Güler explained that some communities face a greater threat. “There are many Kurdish women who call the TJA for help. Kurdish women face a significant level violence in small neighborhoods,” she said.
“İpek Er in Batman and Gülistan Doku in Dersim are just two symbolic examples of the increased vulnerability of Kurdish women. All perpetrators who killed or raped or kidnapped a Kurdish woman have been released. There is no intention to investigate or put anyone trial.”
Aslı Yükçü, a psychologist from the Mor Çatı (Purple Roof) Women’s Shelter, shared the information that so far 1,687 women have applied to the foundation in 2021, and in 2020 a total of 3,936 women asked Mor Çatı for support.
“Since the beginning of the pandemic, it has been said that homes are safe, but many women stayed home with their fathers, husbands or brothers and were subjected to violence,” Yükçü said.
”So many women called us during the pandemic seeking support that our telephone line operated like an emergency help line,” she added.
Women in Turkey had difficulties in accessing the mechanisms by which they could receive support, Yükçü said. “They had difficulties in accessing social services and legal support, which are supposed to be provided by state institutions.
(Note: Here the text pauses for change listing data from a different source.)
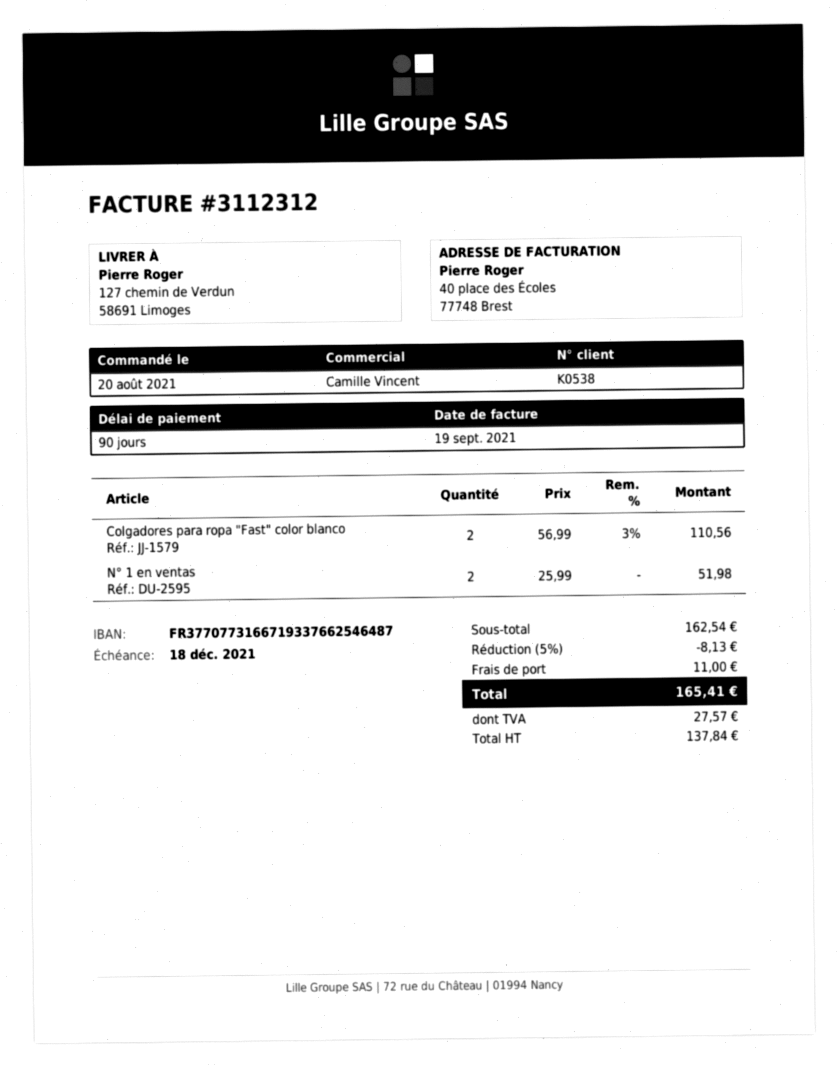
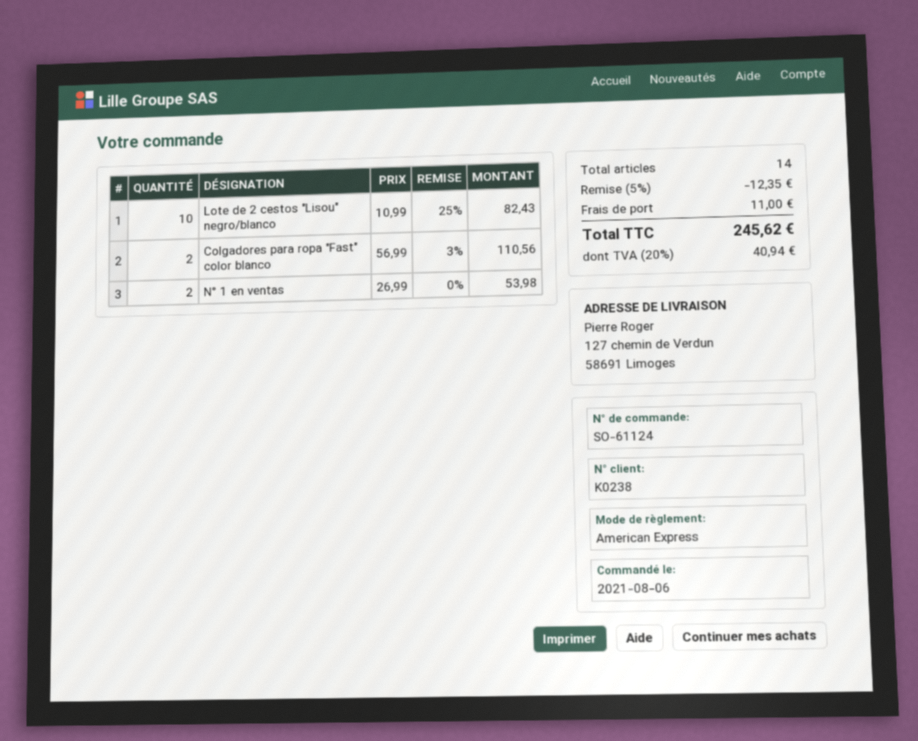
order date: 2021-08-20 -> 2021-08-06
customer number: K0538 -> K0238
N° 1 en ventas: 2 x 25.99 = 51.98 -> 2 x 26.99 = 53.98
Lote de 2 cestos "Lisou" negro/blanco: none -> 10 x 10.99 - 25% = 82.43
discount: 5% = 8.13 -> 5% = 12.35
tax: 27.57 -> 40.94
total: 165.41 -> 245.62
We have received complaints that police officers often sent them back to their homes where the violence was experienced.”
Yükçü continued: “Women also reported that their demands were not even listened to by the local security officials and they were transferred to another unit after they had been kept waiting for many hours.”
Quarantine measures made it even harder for women to seek help. “Shelters did not accept women due to the Covid-19 pandemic,” said Yükçü. “The women who were accepted in shelters had to remain under quarantine in inhumane conditions. The Ministry must take urgent action on this point.”